Before-and-after change records

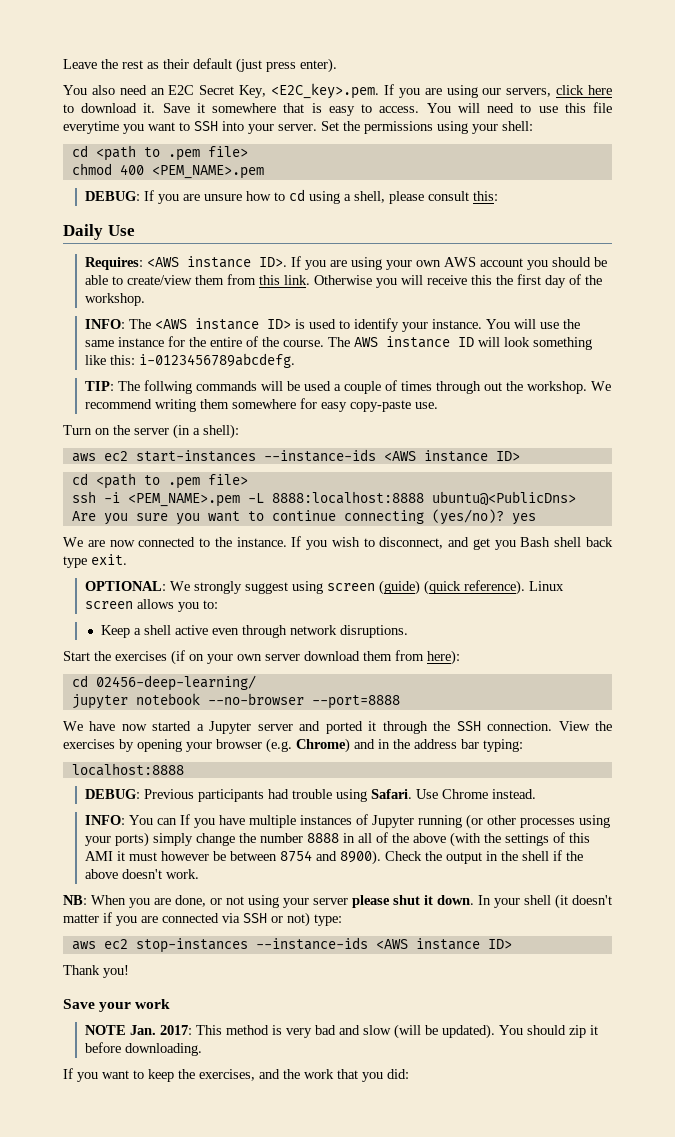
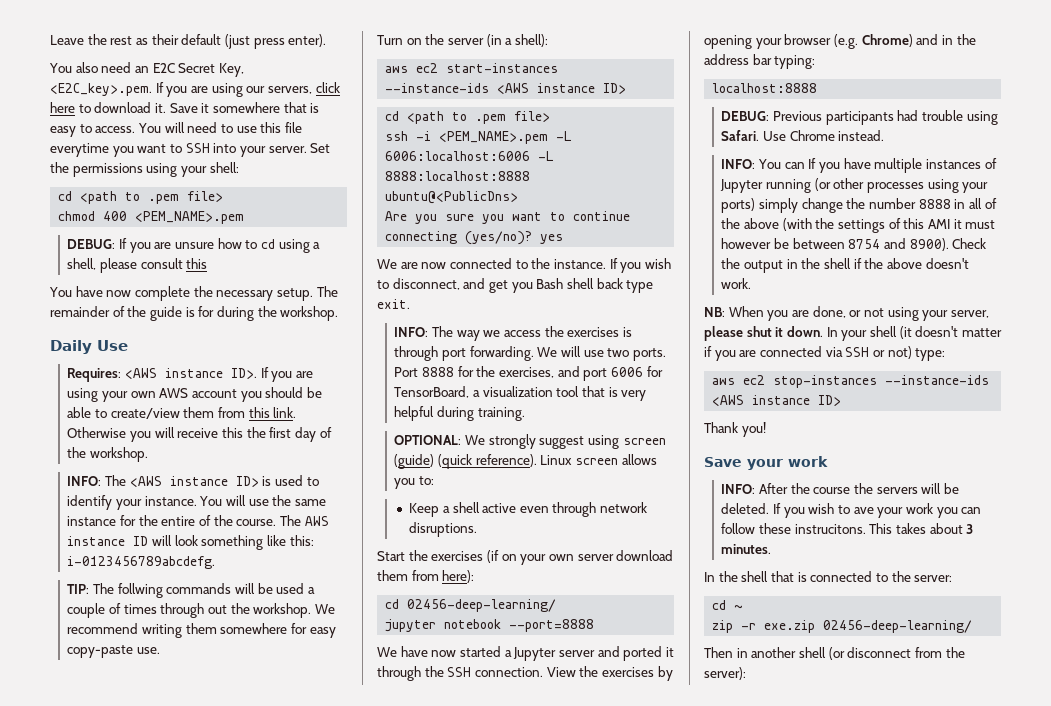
- DEBUG: If you are unsure how to cd using a shell, please consult this:
+ DEBUG: If you are unsure how to cd using a shell, please consult this
+ You have now complete the necessary setup. The remainder of the guide is for during the workshop.
- ssh -i <PEM_NAME>.pem -L 8888:localhost:8888 ubuntu@<PublicDns>
+ ssh -i <PEM_NAME>.pem -L 6006:localhost:6006 -L 8888:localhost:8888 ubuntu@<PublicDns>
+ INFO: The way we access the exercises is through port forwarding. We will use two ports. Port 8888 for the exercises, and port 6006 for TensorBoard, a visualization tool that is very helpful during training.
- jupyter notebook --no-browser --port=8888
+ jupyter notebook --port=8888
- NB: When you are done, or not using your server please shut it down.
+ NB: When you are done, or not using your server, please shut it down.
- NOTE Jan. 2017: This method is very bad and slow (will be updated). You should zip it before downloading.
- If you want to keep the exercises, and the work that you did:
+ INFO: After the course the servers will be deleted. If you wish to ave your work you can follow these instrucitons. This takes about 3 minutes.
+ In the shell that is connected to the server:
+ cd ~
+ zip -r exe.zip 02456-deep-learning/
+ Then in another shell (or disconnect from the server):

▸ **WHAT IS EXPECTED**: Give every line of the records above again, exactly, and omit the pictures.

▸ **TASK ANSWER**:
- DEBUG: If you are unsure how to cd using a shell, please consult this:
+ DEBUG: If you are unsure how to cd using a shell, please consult this
+ You have now complete the necessary setup. The remainder of the guide is for during the workshop.
- ssh -i <PEM_NAME>.pem -L 8888:localhost:8888 ubuntu@<PublicDns>
+ ssh -i <PEM_NAME>.pem -L 6006:localhost:6006 -L 8888:localhost:8888 ubuntu@<PublicDns>
+ INFO: The way we access the exercises is through port forwarding. We will use two ports. Port 8888 for the exercises, and port 6006 for TensorBoard, a visualization tool that is very helpful during training.
- jupyter notebook --no-browser --port=8888
+ jupyter notebook --port=8888
- NB: When you are done, or not using your server please shut it down.
+ NB: When you are done, or not using your server, please shut it down.
- NOTE Jan. 2017: This method is very bad and slow (will be updated). You should zip it before downloading.
- If you want to keep the exercises, and the work that you did:
+ INFO: After the course the servers will be deleted. If you wish to ave your work you can follow these instrucitons. This takes about 3 minutes.
+ In the shell that is connected to the server:
+ cd ~
+ zip -r exe.zip 02456-deep-learning/
+ Then in another shell (or disconnect from the server):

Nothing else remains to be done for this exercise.